──────── Data extracts ────────

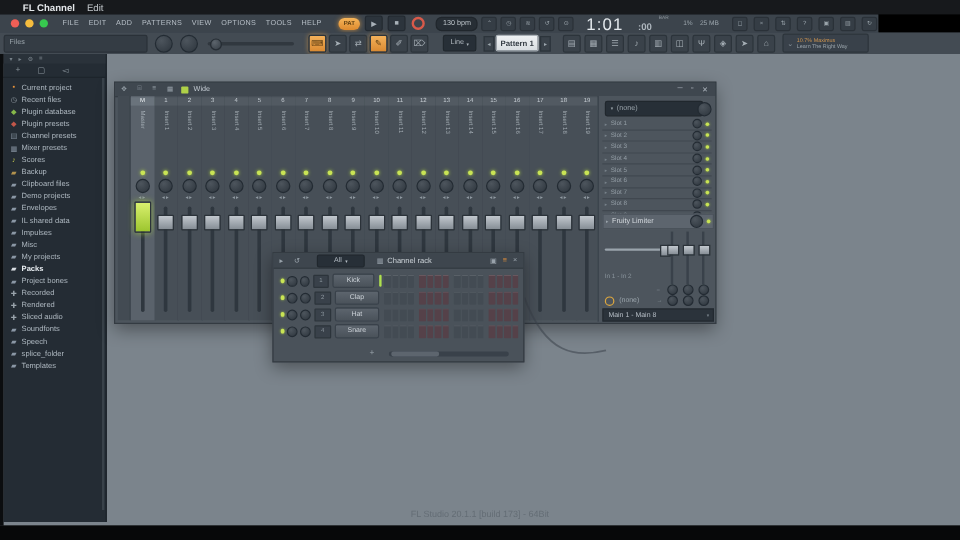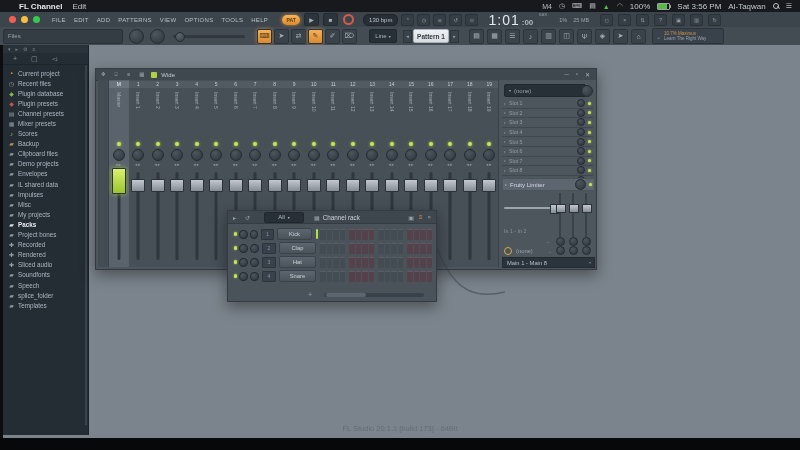--- a/index.html
+++ b/index.html
@@ -196,20 +196,6 @@
     <span class="apple"></span>
     <span class="appname">FL Channel</span>
     <span class="menu">Edit</span>
-    <div class="right">
-      <span class="mb-ic">M4</span>
-      <span class="mb-ic">◷</span>
-      <span class="mb-ic">⌨</span>
-      <span class="mb-ic">▤</span>
-      <span class="mb-ic mb-green">▲</span>
-      <span class="mb-ic">◠</span>
-      <span>100%</span>
-      <span class="battery"></span>
-      <span>Sat 3:56 PM</span>
-      <span>Al-Taqwan</span>
-      <span class="mag"></span>
-      <span class="mb-ic">☰</span>
-    </div>
   </div>
 
   <div class="abs" id="fl-titlebar">

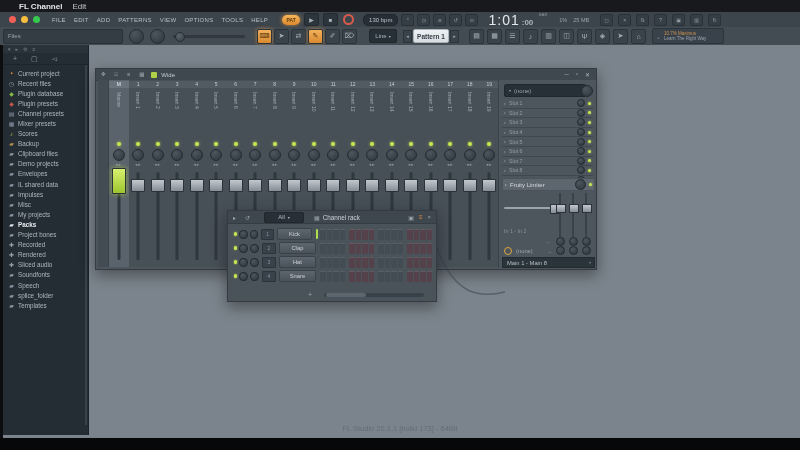--- a/index.html
+++ b/index.html
@@ -24,7 +24,7 @@
   .mag:after{content:"";position:absolute;left:4px;top:4px;width:3px;height:1px;background:#b9bec3;transform:rotate(45deg);}
 
   
-  #fl-titlebar{left:0;top:12px;width:800px;height:15px;background:#3c444c;border-bottom:1px solid #31383f;
+  #fl-titlebar{left:0;top:12px;width:732px;height:15px;background:#3c444c;border-bottom:1px solid #31383f;
                display:flex;align-items:center;}
   .tl{width:7px;height:7px;border-radius:50%;margin-left:5px;}
   .tl.r{background:#f05f56;margin-left:9px;}.tl.y{background:#f6bd3e;}.tl.g{background:#37c84f;}

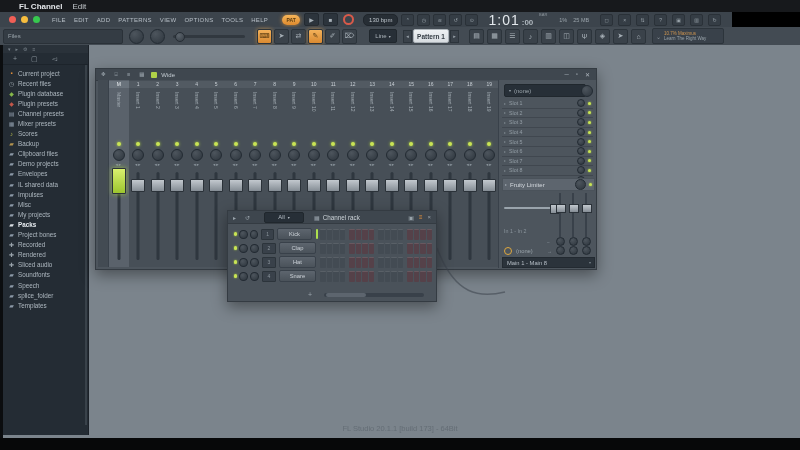--- a/index.html
+++ b/index.html
@@ -41,7 +41,7 @@
          display:flex;align-items:center;justify-content:center;font-size:5px;color:#9aa4ab;}
   #time-display{margin-left:10px;display:flex;align-items:baseline;color:#e3e8ec;position:relative;}
   #time-main{font-size:14px;letter-spacing:1px;}
-  #time-frac{font-size:8px;color:#aeb6bd;margin-left:2px;font-weight:bold;}
+  #time-frac{font-size:8px;color:#aeb6bd;margin-left:12px;font-weight:bold;}
   #time-unit{position:absolute;right:-14px;top:0;font-size:4px;color:#8d969d;}
   #perf{margin-left:26px;display:flex;align-items:center;gap:6px;font-size:5.5px;color:#9aa4ab;}
   #titlebar-tools{display:flex;gap:2px;margin-left:8px;}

────────

● **Task objective**
Restate the full listing verbatim and drop every picture.

● **The completed task**
--- a/index.html
+++ b/index.html
@@ -196,20 +196,6 @@
     <span class="apple"></span>
     <span class="appname">FL Channel</span>
     <span class="menu">Edit</span>
-    <div class="right">
-      <span class="mb-ic">M4</span>
-      <span class="mb-ic">◷</span>
-      <span class="mb-ic">⌨</span>
-      <span class="mb-ic">▤</span>
-      <span class="mb-ic mb-green">▲</span>
-      <span class="mb-ic">◠</span>
-      <span>100%</span>
-      <span class="battery"></span>
-      <span>Sat 3:56 PM</span>
-      <span>Al-Taqwan</span>
-      <span class="mag"></span>
-      <span class="mb-ic">☰</span>
-    </div>
   </div>
 
   <div class="abs" id="fl-titlebar">

--- a/index.html
+++ b/index.html
@@ -24,7 +24,7 @@
   .mag:after{content:"";position:absolute;left:4px;top:4px;width:3px;height:1px;background:#b9bec3;transform:rotate(45deg);}
 
   
-  #fl-titlebar{left:0;top:12px;width:800px;height:15px;background:#3c444c;border-bottom:1px solid #31383f;
+  #fl-titlebar{left:0;top:12px;width:732px;height:15px;background:#3c444c;border-bottom:1px solid #31383f;
                display:flex;align-items:center;}
   .tl{width:7px;height:7px;border-radius:50%;margin-left:5px;}
   .tl.r{background:#f05f56;margin-left:9px;}.tl.y{background:#f6bd3e;}.tl.g{background:#37c84f;}

--- a/index.html
+++ b/index.html
@@ -41,7 +41,7 @@
          display:flex;align-items:center;justify-content:center;font-size:5px;color:#9aa4ab;}
   #time-display{margin-left:10px;display:flex;align-items:baseline;color:#e3e8ec;position:relative;}
   #time-main{font-size:14px;letter-spacing:1px;}
-  #time-frac{font-size:8px;color:#aeb6bd;margin-left:2px;font-weight:bold;}
+  #time-frac{font-size:8px;color:#aeb6bd;margin-left:12px;font-weight:bold;}
   #time-unit{position:absolute;right:-14px;top:0;font-size:4px;color:#8d969d;}
   #perf{margin-left:26px;display:flex;align-items:center;gap:6px;font-size:5.5px;color:#9aa4ab;}
   #titlebar-tools{display:flex;gap:2px;margin-left:8px;}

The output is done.